Todo el mundo sabe, o al menos una ligera noción debería tener, de que en la sociedad y en este mundo de globalización en el que nos movemos, hay numerosos hechos que no se han generado por ciencia infusa. Las personas con drogodependencias acuden a programas de rehabilitación, los inmigrantes reciben cursos y talleres para integrarse en nuestra sociedad. Las personas mayores participan en programas de envejecimiento activo para mejorar su calidad de vida. Los padres apuntan a los niños a actividades para desarrollar sus habilidades motrices, adquirir valores y defender principios. Las personas con discapacidad acuden a sesiones para poder estimular mente y cuerpo, etcétera.

Detrás de todas estas actividades está, aunque para nuestra desgracia debo decir que debería estar porque no siempre ocurre, un educador social. Miles de horas invertidas en proyectos, en lecturas, en orientaciones, en todo aquello que alguien tendrá que hacer pero que nadie sabe quien lo hace.

¡Pero qué vamos a pedir si estamos en crisis! Si no hay dinero para pagar “relaxing cups of café con leche” para el Gobierno, ilusos de nosotros debemos ser al pensar que podría quedar un pellizquito para evitar que se produzca el intrusismo profesional al que estamos acostumbrados. Era necesario recortar. Recortar impuestos y puestos. Como el nuestro, que brilla por su ausencia.
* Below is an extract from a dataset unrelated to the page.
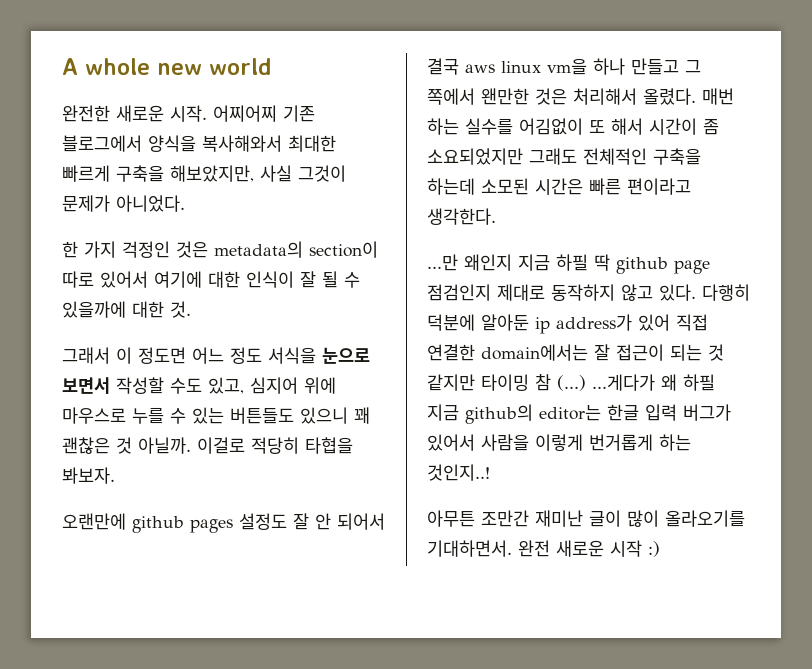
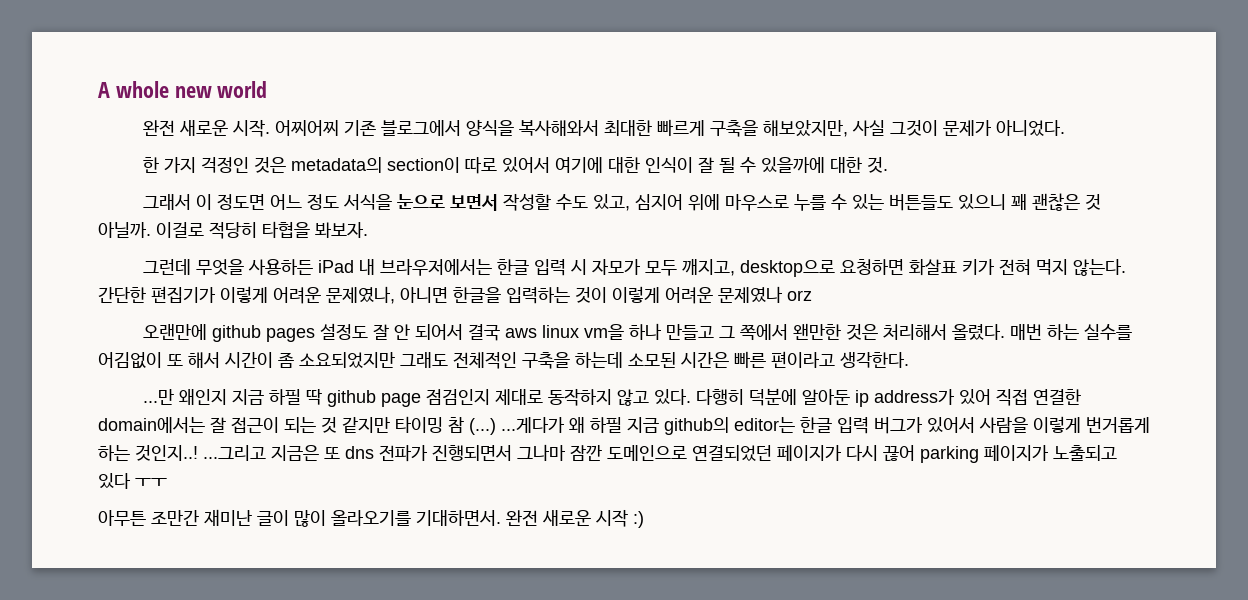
[62,105,110,122] 완전한 -> [143,120,176,136] 완전
(115, 475) none -> [143,258,1127,277] [98,286,812,304] // 그런데 무엇을 사용하든 iPad 내 브라우저에서는 한글 입력 시 자모가 모두 깨지고, desktop으로 요청하면 화살표 키가 전혀 먹지 않는다. 간단한 편집기가 이렇게 어려운 문제였나, 아니면 한글을 입력하는 것이 이렇게 어려운 문제였나 orz
(490, 472) none -> [203,444,1117,463] [98,473,167,489] ...그리고 지금은 또 dns 전파가 진행되면서 그나마 잠깐 도메인으로 연결되었던 페이지가 다시 끊어 parking 페이지가 노출되고 있다 ㅜㅜ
Y para más inri, perdónenme la expresión, tenemos que aguantar expresiones como “lo que tenéis que hacer es estudiar y no estar en la calle, haciendo el vago”. Todo esto, claro está, acompañado de la famosa etiqueta de perroflauta.

Pero si ser perroflauta es salir a la calle, defender tu puesto, tus derechos y los de todas las personas que viven en nuestra sociedad, pensar que existen las segundas oportunidades , que la reinserción es necesaria, hacer ver que nuestra labor es fundamental y que poco a poco todo lo que está a nuestro alrededor se desmorona por el abuso de poder de unos pocos… Entonces supongo que sí. Lo somos.

Y es aquí donde comienza la revolución. Pasamos a ser unos maleducados y unos rebeldes para las autoridades. Y fíjense que paradojas tiene la vida, nos acaban pidiendo lo que nos quitan: educación.
Aun así, nosotros seguiremos luchando cada día un poquito más. Desde el triste reconocimiento que se nos hace en nuestra escuela de donde salimos formados, hasta el momento en que tenemos oportunidad de reivindicar lo que es nuestro, los Derechos Humanos y nuestra labor. La educación social.

Carolina Domínguez estudia Educación Social en la UVa.

2 comentarios:

Nélida Díaz de la Mata dijo...
Este comentario ha sido eliminado por el autor.
Anónimo dijo...

Parece que la definición en sí se le ha ido un poco de las manos y se ha quedado en un texto simple escrito muy a la defensiva.
Estoy totalmente de acuerdo con Nélida.